Senator Bernie Sanders, Vermont, had supported the House's resistance. Sanders said to Insider that if there's a vote, he hopes it loses.

After moderate Senator Joe Manchin of West Virginia released a statement Thursday calling the $3.5 trillion social spending plan "the definition fiscal insanity", progressive anger grew. Pramila Jayapal, Chair of the House Progressive Caucus, stated to reporters that progressives had been digging in, and about half her 96-member caucus was ready to stop the bill.

Despite this, House moderates led by Rep. Josh Gottheimer from New Jersey insist that the bill will prevail with "1000% certainty". He tweeted, "It ain't over yet!"

-Rep Josh Gottheimer, @RepJoshG October 1, 2021

Others moderates pressed for it to be approved earlier than usual, despite staunch liberal opposition. Insider was told by Rep. Henry Cuellar, Texas: "If we let large parts of the Biden agenda go down, we cannot blame the Republicans." "We control everything, so it's vital that we have that right to vote."

After months of promising to do so, progressive lawmakers maintained their position. On Twitter, Rep. Ilhan Olmar from Minnesota said that Congress doesn't make predictions like these until they know that they have the votes. "Some people get this, while others bluff and fall on their faces."

"They should close that deal."

Manchin stated Thursday that he wanted a $1.5 trillion plan for social spending. This is less than the amount approved by Democrats in August's budget plan. He stated that any amount higher than this could lead to the US becoming an entitlement-based society.

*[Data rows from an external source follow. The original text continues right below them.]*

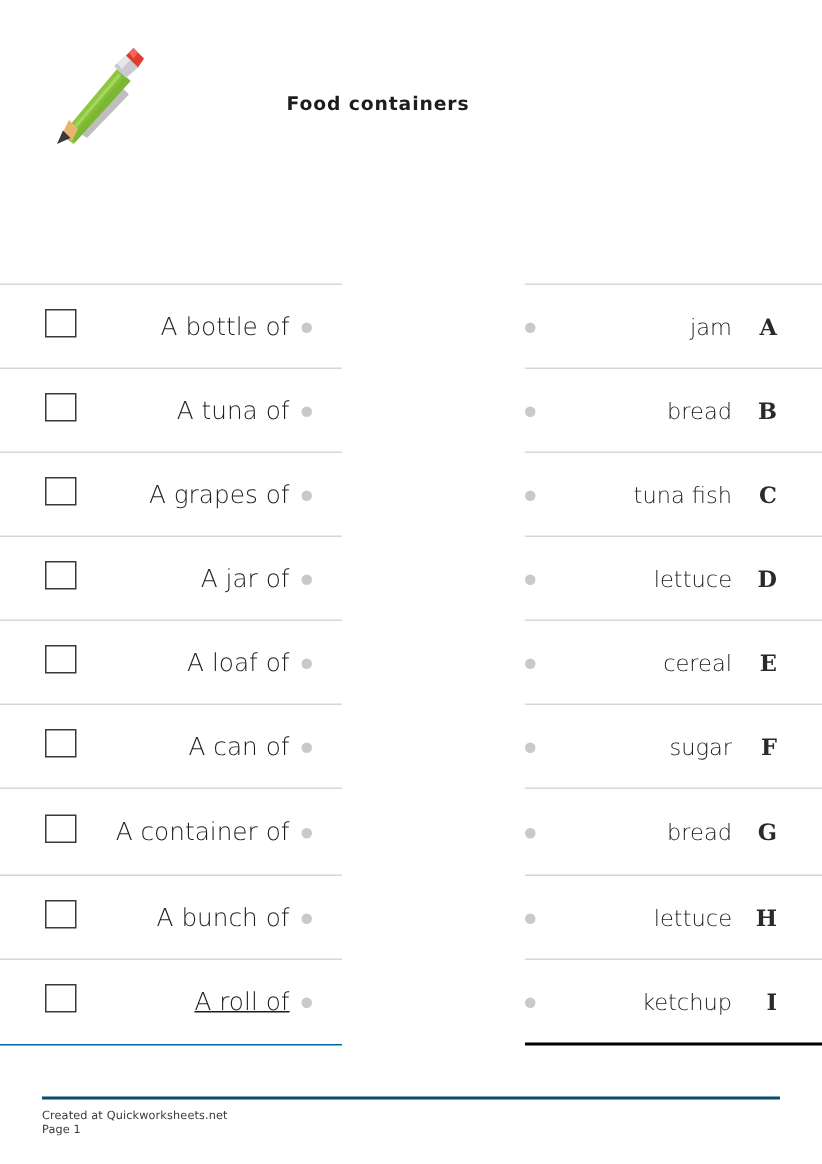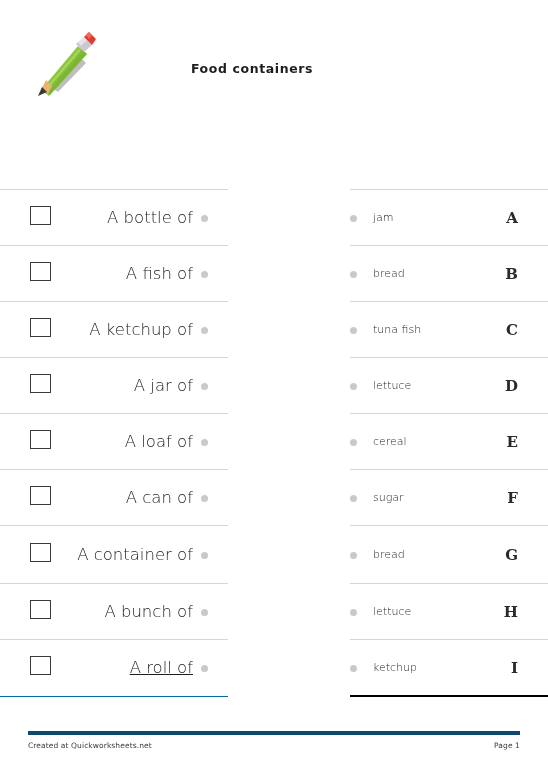--- a/index.html
+++ b/index.html
@@ -160,24 +160,24 @@
     display: inline-block;
     width: 7px;
     height: 7px;
     border-radius: 50%;
     background: #c9c9c9;
     vertical-align: middle;
   }
 
   .answer-word {
     font-family: "DejaVu Sans", sans-serif;
-    font-size: 11px;
+    font-size: 15px;
     font-weight: 300;
     color: #1d1d1d;
-    text-align: left;
+    text-align: right;
     padding-left: 7px !important;
     box-sizing: border-box;
     white-space: nowrap;
   }
 
   .letter {
     font-family: "DejaVu Serif", serif;
     font-size: 15px;
     font-weight: 600;
     color: #2a2a2a;
@@ -189,25 +189,26 @@
   .tall-row .cell-right-group {
     height: 57px;
   }
 
   
   .footer {
     position: absolute;
     left: 28px;
     top: 731px;
     width: 492px;
-    border-top: 4px solid #0c4a6e;
+    border-top: 2px solid #0c4a6e;
     padding-top: 6px;
     display: flex;
     justify-content: space-between;
     align-items: baseline;
+    flex-direction: column;
   }
   .footer-text {
     font-family: "DejaVu Sans", sans-serif;
     font-size: 7.5px;
     color: #3a3a3a;
     letter-spacing: 0.1px;
   }
 </style>
 </head>
 <body>
@@ -277,40 +278,40 @@
           <td class="cell-right-group letter">A</td>
           <td class="cell-right-group"></td>
         </tr>
 
         <tr>
           <td class="cell-left-group num">2</td>
           <td class="cell-left-group"></td>
           <td class="cell-left-group box-cell">
             <span class="answer-box"></span>
           </td>
-          <td class="cell-left-group prompt">A fish of</td>
+          <td class="cell-left-group prompt">A tuna of</td>
           <td class="cell-left-group dot-cell-left">
             <span class="dot"></span>
           </td>
           <td class="cell-spacer"></td>
           <td class="cell-right-group dot-cell-right">
             <span class="dot"></span>
           </td>
           <td class="cell-right-group answer-word">bread</td>
           <td class="cell-right-group letter">B</td>
           <td class="cell-right-group"></td>
         </tr>
 
         <tr>
           <td class="cell-left-group num">3</td>
           <td class="cell-left-group"></td>
           <td class="cell-left-group box-cell">
             <span class="answer-box"></span>
           </td>
-          <td class="cell-left-group prompt">A ketchup of</td>
+          <td class="cell-left-group prompt">A grapes of</td>
           <td class="cell-left-group dot-cell-left">
             <span class="dot"></span>
           </td>
           <td class="cell-spacer"></td>
           <td class="cell-right-group dot-cell-right">
             <span class="dot"></span>
           </td>
           <td class="cell-right-group answer-word">tuna fish</td>
           <td class="cell-right-group letter">C</td>
           <td class="cell-right-group"></td>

Many Democrats are tired of Sen. Kyrsten Silenza of Arizona and Manchin. These two centrists are crucial votes in the 50-50 Senate. Democrats can't afford to lose one defection, as they use a reconciliation process. To avoid the united GOP opposition, Democrats need only a simple majority vote. However, all 50 Democratic senators must support this strategy to succeed.

Sinema and Manchin both attended back to back meetings at the White House with Biden, his senior aides, and discussed the scope and size of the plan. However, there is no sign of any breakthrough in the talks.

"They've had their opportunity, they've made it their case," Senator Dick Durbin, Illinois' number two senator Democrat, said to reporters on Thursday. They should conclude this deal. There is too much at stake.